The dataset itself can be visualized using the same visualization script:
vipe visualize YOUR_OUTPUT_DIR
ViPE is built on top of many great open-source research projects and codebases. Some of these include (not exhaustive):
- DROID-SLAM
- Depth Anything V2
- Metric3Dv2
- PriorDA
- UniDepth
- VideoDepthAnything
- GeoCalib
- Segment and Track Anything
Please refer to the THIRD_PARTY_LICENSES.md for a full list of projects and their licenses.
We thank useful discussions from Aigul Dzhumamuratova, Viktor Kuznetsov, Soha Pouya, and Ming-Yu Liu, as well as release support from Vishal Kulkarni.
- Initial code released under Apache 2.0 license.
- Full dataset uploaded to Hugging Face for download.
- Add instructions to run inference on wide-angle and 360° videos.

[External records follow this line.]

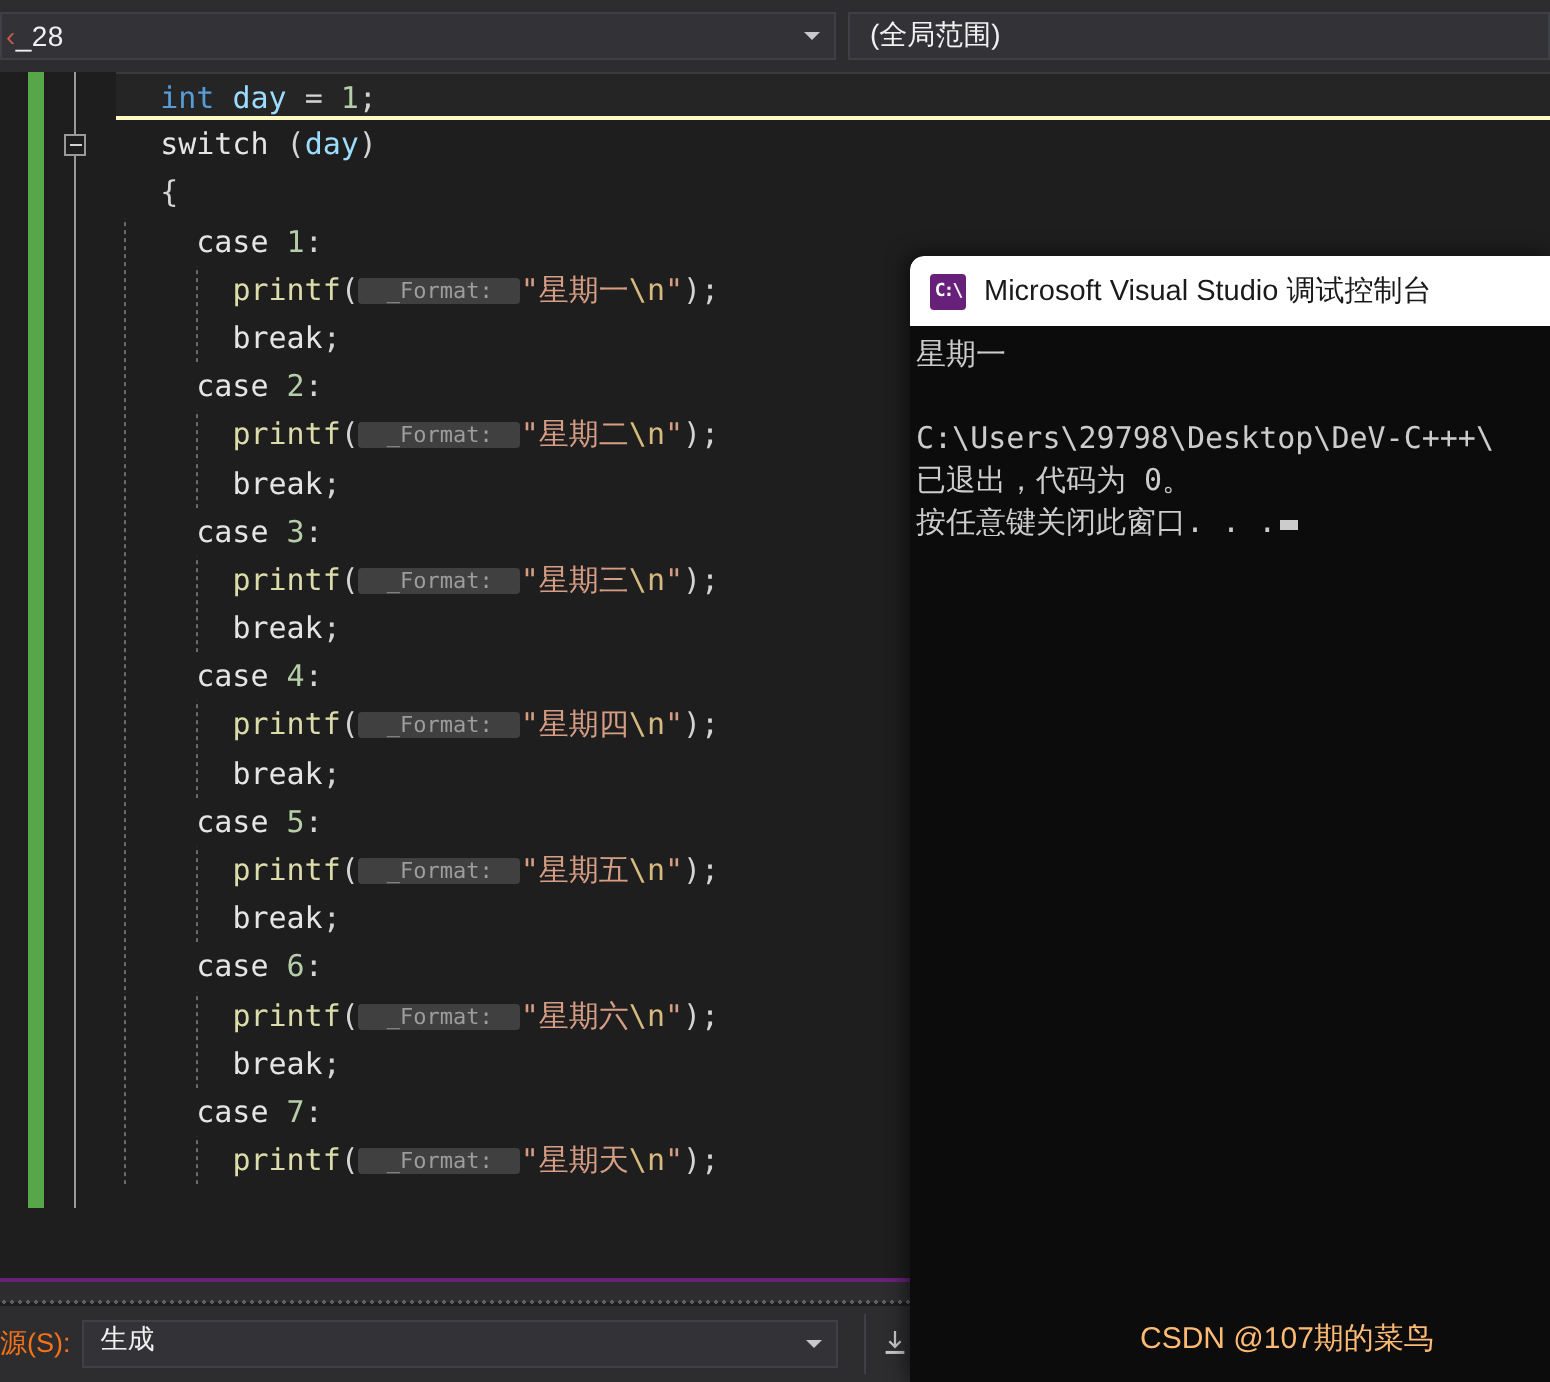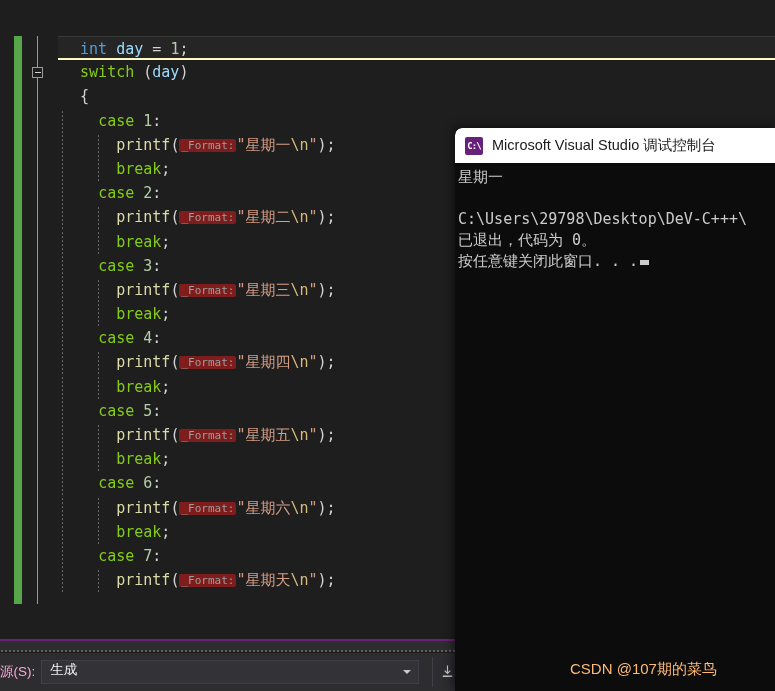--- a/index.html
+++ b/index.html
@@ -363,6 +363,15 @@
 
 <div id="root">
 
+  <div class="navbar">
+    <div class="nav-combo">
+      <span class="combo-text"><span class="pre">‹</span><span>_28</span></span>
+      <span class="combo-arrow"></span>
+    </div>
+    <div class="nav-scope">
+      <span>(全局范围)</span>
+    </div>
+  </div>
 
   <div class="editor">
     <div class="track-margin"></div>

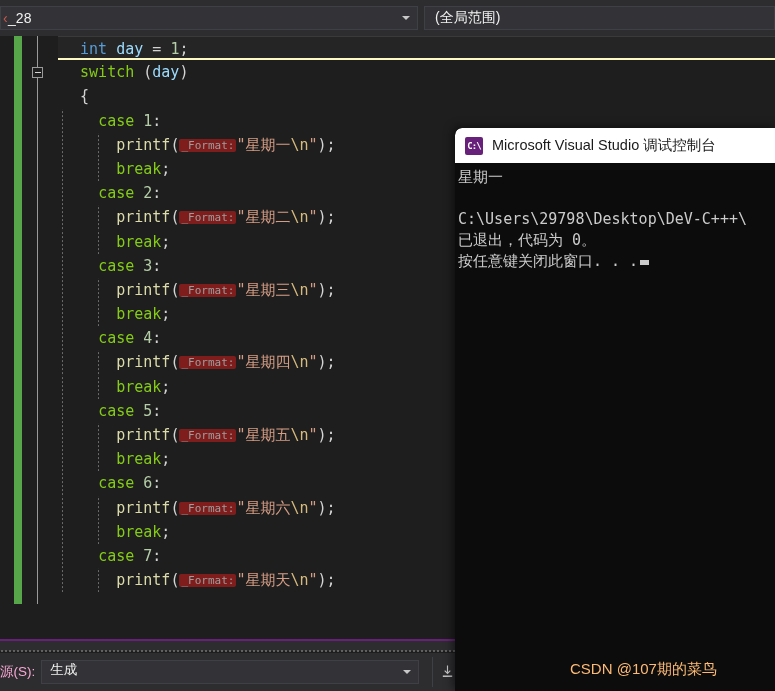--- a/index.html
+++ b/index.html
@@ -150,7 +150,7 @@
   .g1 { left: 4px; }
   .g2 { left: 40px; }
 
-  .k-ctrl   { color: #84cc16; text-align: center; }   
+  .k-ctrl   { color: #e5e5e5; text-align: center; }   
   .k-type   { color: #569cd6; }   
   .k-var    { color: #9cdcfe; }   
   .k-num    { color: #b5cea8; }   

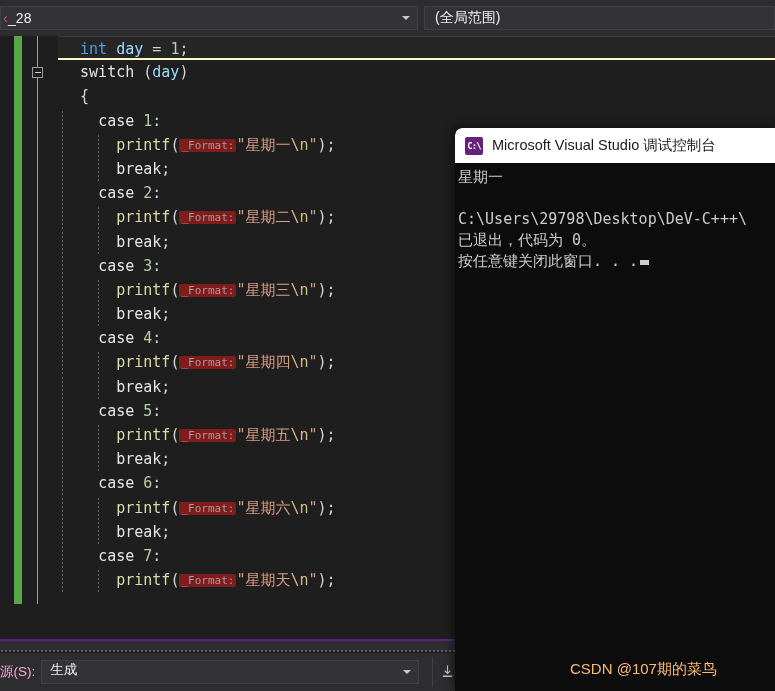--- a/index.html
+++ b/index.html
@@ -159,11 +159,11 @@
   .k-esc    { color: #d7ba7d; }   
   .k-punc   { color: #d4d4d4; }
   .hint {
-    background: #7f1d1d;
+    background: #404040;
     color: #9d9d9d;
     font-size: 11px;
     font-family: "DejaVu Sans Mono", "Liberation Mono", monospace;
-    padding: 0 2px;
+    padding: 0 14px;
     border-radius: 2px;
     vertical-align: 1px;
   }

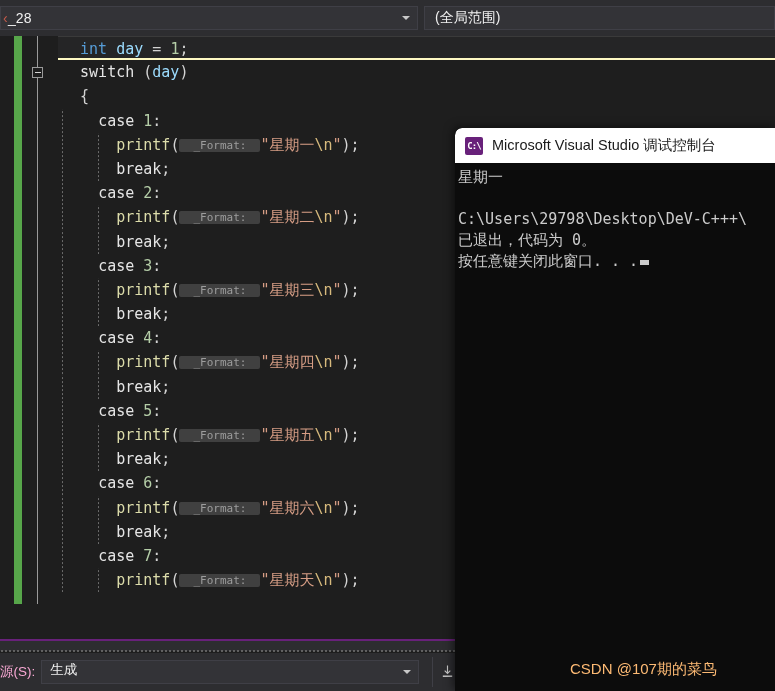--- a/index.html
+++ b/index.html
@@ -312,7 +312,7 @@
   }
   .bottom-label {
     font-size: 13.5px;
-    color: #f9a8d4;
+    color: #f97316;
     margin-left: 0px;
     white-space: nowrap;
   }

- Add instructions for benchmarking.
If you find ViPE useful in your research or application, please consider citing the following whitepaper:
@inproceedings{huang2025vipe,
title={ViPE: Video Pose Engine for 3D Geometric Perception},
author={Huang, Jiahui and Zhou, Qunjie and Rabeti, Hesam and Korovko, Aleksandr and Ling, Huan and Ren, Xuanchi and Shen, Tianchang and Gao, Jun and Slepichev, Dmitry and Lin, Chen-Hsuan and Ren, Jiawei and Xie, Kevin and Biswas, Joydeep and Leal-Taixe, Laura and Fidler, Sanja},
booktitle={NVIDIA Research Whitepapers arXiv:2508.10934},
year={2025}
}
This project will download and install additional third-party models and softwares. Note that these models or softwares are not distributed by NVIDIA. Review the license terms of these models and projects before use. This source code is released under the Apache 2 License.